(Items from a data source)
-=-=-=-=-

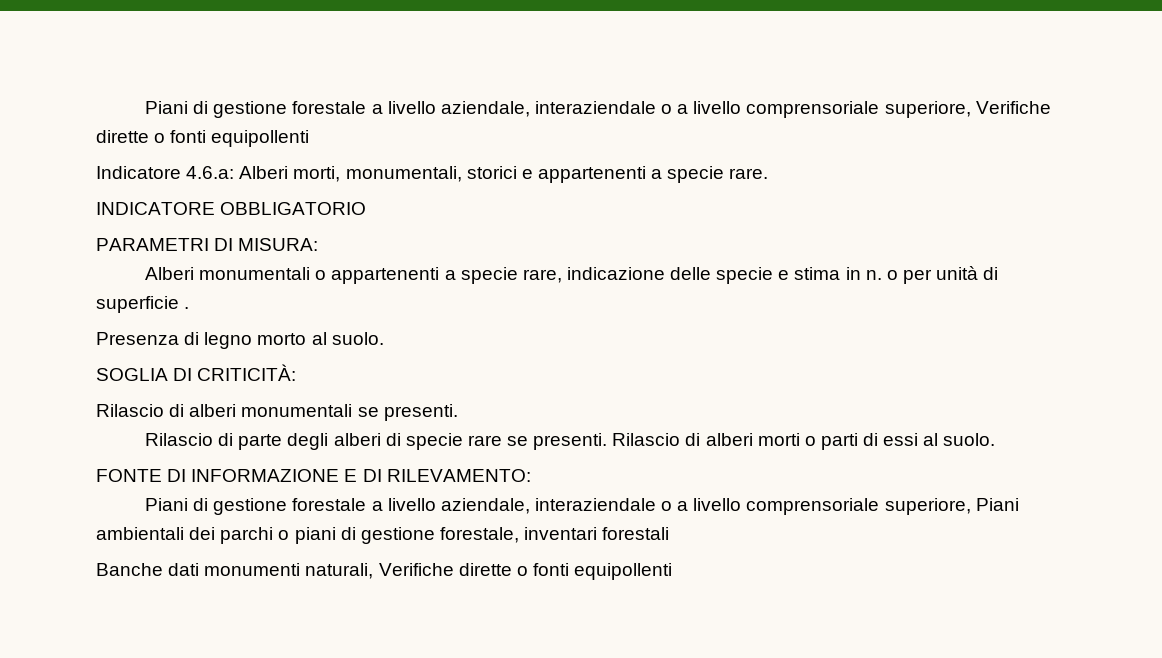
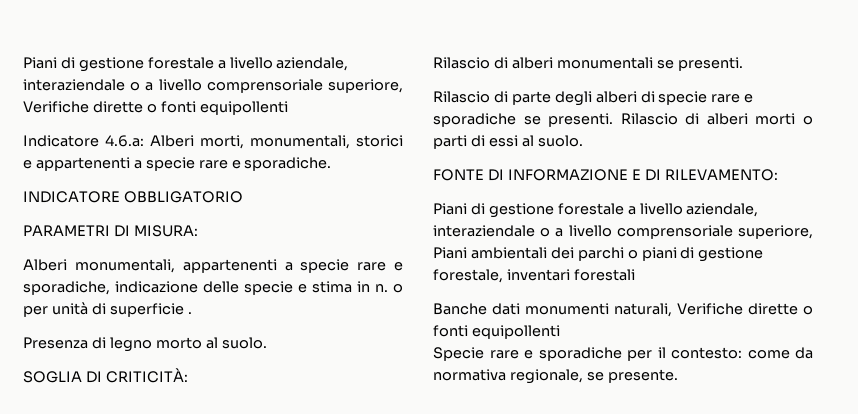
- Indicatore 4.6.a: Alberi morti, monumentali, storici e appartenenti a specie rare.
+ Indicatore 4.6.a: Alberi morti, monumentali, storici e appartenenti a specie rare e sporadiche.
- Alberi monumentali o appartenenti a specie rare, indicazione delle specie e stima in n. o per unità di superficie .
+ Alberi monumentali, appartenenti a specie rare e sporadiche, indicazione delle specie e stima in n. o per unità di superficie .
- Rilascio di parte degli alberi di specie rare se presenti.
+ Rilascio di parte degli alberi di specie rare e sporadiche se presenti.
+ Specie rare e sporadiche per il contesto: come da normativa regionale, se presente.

-=-=-=-=-

TASK BRIEF
Every record above must be copied exactly, and no picture may appear in the copy.

OUTPUT OF THE TASK
- Indicatore 4.6.a: Alberi morti, monumentali, storici e appartenenti a specie rare.
+ Indicatore 4.6.a: Alberi morti, monumentali, storici e appartenenti a specie rare e sporadiche.
- Alberi monumentali o appartenenti a specie rare, indicazione delle specie e stima in n. o per unità di superficie .
+ Alberi monumentali, appartenenti a specie rare e sporadiche, indicazione delle specie e stima in n. o per unità di superficie .
- Rilascio di parte degli alberi di specie rare se presenti.
+ Rilascio di parte degli alberi di specie rare e sporadiche se presenti.
+ Specie rare e sporadiche per il contesto: come da normativa regionale, se presente.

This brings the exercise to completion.